_Exercise objective_: The data should be duplicated exactly, with every word kept as it is.

(Difference listings)
Segment Open
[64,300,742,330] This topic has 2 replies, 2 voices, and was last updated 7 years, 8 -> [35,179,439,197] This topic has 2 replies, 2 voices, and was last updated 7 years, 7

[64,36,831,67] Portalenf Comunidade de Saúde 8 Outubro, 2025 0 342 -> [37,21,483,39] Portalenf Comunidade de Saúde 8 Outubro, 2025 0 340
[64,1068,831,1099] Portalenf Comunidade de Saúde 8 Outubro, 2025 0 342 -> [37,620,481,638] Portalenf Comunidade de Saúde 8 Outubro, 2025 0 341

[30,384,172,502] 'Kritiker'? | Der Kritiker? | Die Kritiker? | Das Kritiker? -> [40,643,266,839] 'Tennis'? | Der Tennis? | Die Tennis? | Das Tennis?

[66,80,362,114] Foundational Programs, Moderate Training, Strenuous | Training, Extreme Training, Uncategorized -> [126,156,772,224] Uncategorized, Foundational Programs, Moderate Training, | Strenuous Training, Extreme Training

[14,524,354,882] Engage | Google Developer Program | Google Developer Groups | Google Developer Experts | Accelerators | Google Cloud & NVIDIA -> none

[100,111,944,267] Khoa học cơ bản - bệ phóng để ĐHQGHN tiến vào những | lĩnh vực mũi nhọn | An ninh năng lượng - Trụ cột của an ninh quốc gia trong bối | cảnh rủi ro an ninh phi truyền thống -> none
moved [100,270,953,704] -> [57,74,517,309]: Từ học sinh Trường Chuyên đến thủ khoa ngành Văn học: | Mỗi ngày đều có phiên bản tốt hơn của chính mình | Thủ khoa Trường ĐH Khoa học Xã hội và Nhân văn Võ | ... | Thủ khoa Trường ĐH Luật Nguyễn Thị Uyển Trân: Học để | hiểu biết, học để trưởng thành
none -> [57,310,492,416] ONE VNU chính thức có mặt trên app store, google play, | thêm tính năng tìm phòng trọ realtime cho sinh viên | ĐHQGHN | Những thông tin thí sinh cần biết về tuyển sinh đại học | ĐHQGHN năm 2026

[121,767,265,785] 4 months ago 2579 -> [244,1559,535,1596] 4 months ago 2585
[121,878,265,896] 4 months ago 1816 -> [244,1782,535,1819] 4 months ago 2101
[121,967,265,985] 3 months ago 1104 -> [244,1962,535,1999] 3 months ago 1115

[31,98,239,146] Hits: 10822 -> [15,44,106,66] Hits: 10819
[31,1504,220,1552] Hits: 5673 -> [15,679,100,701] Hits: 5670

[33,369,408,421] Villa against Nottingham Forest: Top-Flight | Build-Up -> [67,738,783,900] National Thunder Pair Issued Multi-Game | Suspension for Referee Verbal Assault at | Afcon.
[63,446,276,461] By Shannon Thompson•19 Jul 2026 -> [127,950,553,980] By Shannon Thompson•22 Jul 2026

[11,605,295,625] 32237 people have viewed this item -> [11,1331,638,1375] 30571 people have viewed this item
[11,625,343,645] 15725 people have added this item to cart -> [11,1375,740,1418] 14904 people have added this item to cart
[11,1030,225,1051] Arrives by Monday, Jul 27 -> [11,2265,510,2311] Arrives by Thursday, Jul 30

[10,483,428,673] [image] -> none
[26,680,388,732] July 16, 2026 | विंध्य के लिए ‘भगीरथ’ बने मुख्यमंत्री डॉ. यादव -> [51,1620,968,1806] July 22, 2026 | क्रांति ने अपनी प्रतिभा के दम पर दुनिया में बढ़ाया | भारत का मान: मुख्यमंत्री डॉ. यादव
Segment Closed
_Answer box_:
[64,300,742,330] This topic has 2 replies, 2 voices, and was last updated 7 years, 8 -> [35,179,439,197] This topic has 2 replies, 2 voices, and was last updated 7 years, 7

[64,36,831,67] Portalenf Comunidade de Saúde 8 Outubro, 2025 0 342 -> [37,21,483,39] Portalenf Comunidade de Saúde 8 Outubro, 2025 0 340
[64,1068,831,1099] Portalenf Comunidade de Saúde 8 Outubro, 2025 0 342 -> [37,620,481,638] Portalenf Comunidade de Saúde 8 Outubro, 2025 0 341

[30,384,172,502] 'Kritiker'? | Der Kritiker? | Die Kritiker? | Das Kritiker? -> [40,643,266,839] 'Tennis'? | Der Tennis? | Die Tennis? | Das Tennis?

[66,80,362,114] Foundational Programs, Moderate Training, Strenuous | Training, Extreme Training, Uncategorized -> [126,156,772,224] Uncategorized, Foundational Programs, Moderate Training, | Strenuous Training, Extreme Training

[14,524,354,882] Engage | Google Developer Program | Google Developer Groups | Google Developer Experts | Accelerators | Google Cloud & NVIDIA -> none

[100,111,944,267] Khoa học cơ bản - bệ phóng để ĐHQGHN tiến vào những | lĩnh vực mũi nhọn | An ninh năng lượng - Trụ cột của an ninh quốc gia trong bối | cảnh rủi ro an ninh phi truyền thống -> none
moved [100,270,953,704] -> [57,74,517,309]: Từ học sinh Trường Chuyên đến thủ khoa ngành Văn học: | Mỗi ngày đều có phiên bản tốt hơn của chính mình | Thủ khoa Trường ĐH Khoa học Xã hội và Nhân văn Võ | ... | Thủ khoa Trường ĐH Luật Nguyễn Thị Uyển Trân: Học để | hiểu biết, học để trưởng thành
none -> [57,310,492,416] ONE VNU chính thức có mặt trên app store, google play, | thêm tính năng tìm phòng trọ realtime cho sinh viên | ĐHQGHN | Những thông tin thí sinh cần biết về tuyển sinh đại học | ĐHQGHN năm 2026

[121,767,265,785] 4 months ago 2579 -> [244,1559,535,1596] 4 months ago 2585
[121,878,265,896] 4 months ago 1816 -> [244,1782,535,1819] 4 months ago 2101
[121,967,265,985] 3 months ago 1104 -> [244,1962,535,1999] 3 months ago 1115

[31,98,239,146] Hits: 10822 -> [15,44,106,66] Hits: 10819
[31,1504,220,1552] Hits: 5673 -> [15,679,100,701] Hits: 5670

[33,369,408,421] Villa against Nottingham Forest: Top-Flight | Build-Up -> [67,738,783,900] National Thunder Pair Issued Multi-Game | Suspension for Referee Verbal Assault at | Afcon.
[63,446,276,461] By Shannon Thompson•19 Jul 2026 -> [127,950,553,980] By Shannon Thompson•22 Jul 2026

[11,605,295,625] 32237 people have viewed this item -> [11,1331,638,1375] 30571 people have viewed this item
[11,625,343,645] 15725 people have added this item to cart -> [11,1375,740,1418] 14904 people have added this item to cart
[11,1030,225,1051] Arrives by Monday, Jul 27 -> [11,2265,510,2311] Arrives by Thursday, Jul 30

[10,483,428,673] [image] -> none
[26,680,388,732] July 16, 2026 | विंध्य के लिए ‘भगीरथ’ बने मुख्यमंत्री डॉ. यादव -> [51,1620,968,1806] July 22, 2026 | क्रांति ने अपनी प्रतिभा के दम पर दुनिया में बढ़ाया | भारत का मान: मुख्यमंत्री डॉ. यादव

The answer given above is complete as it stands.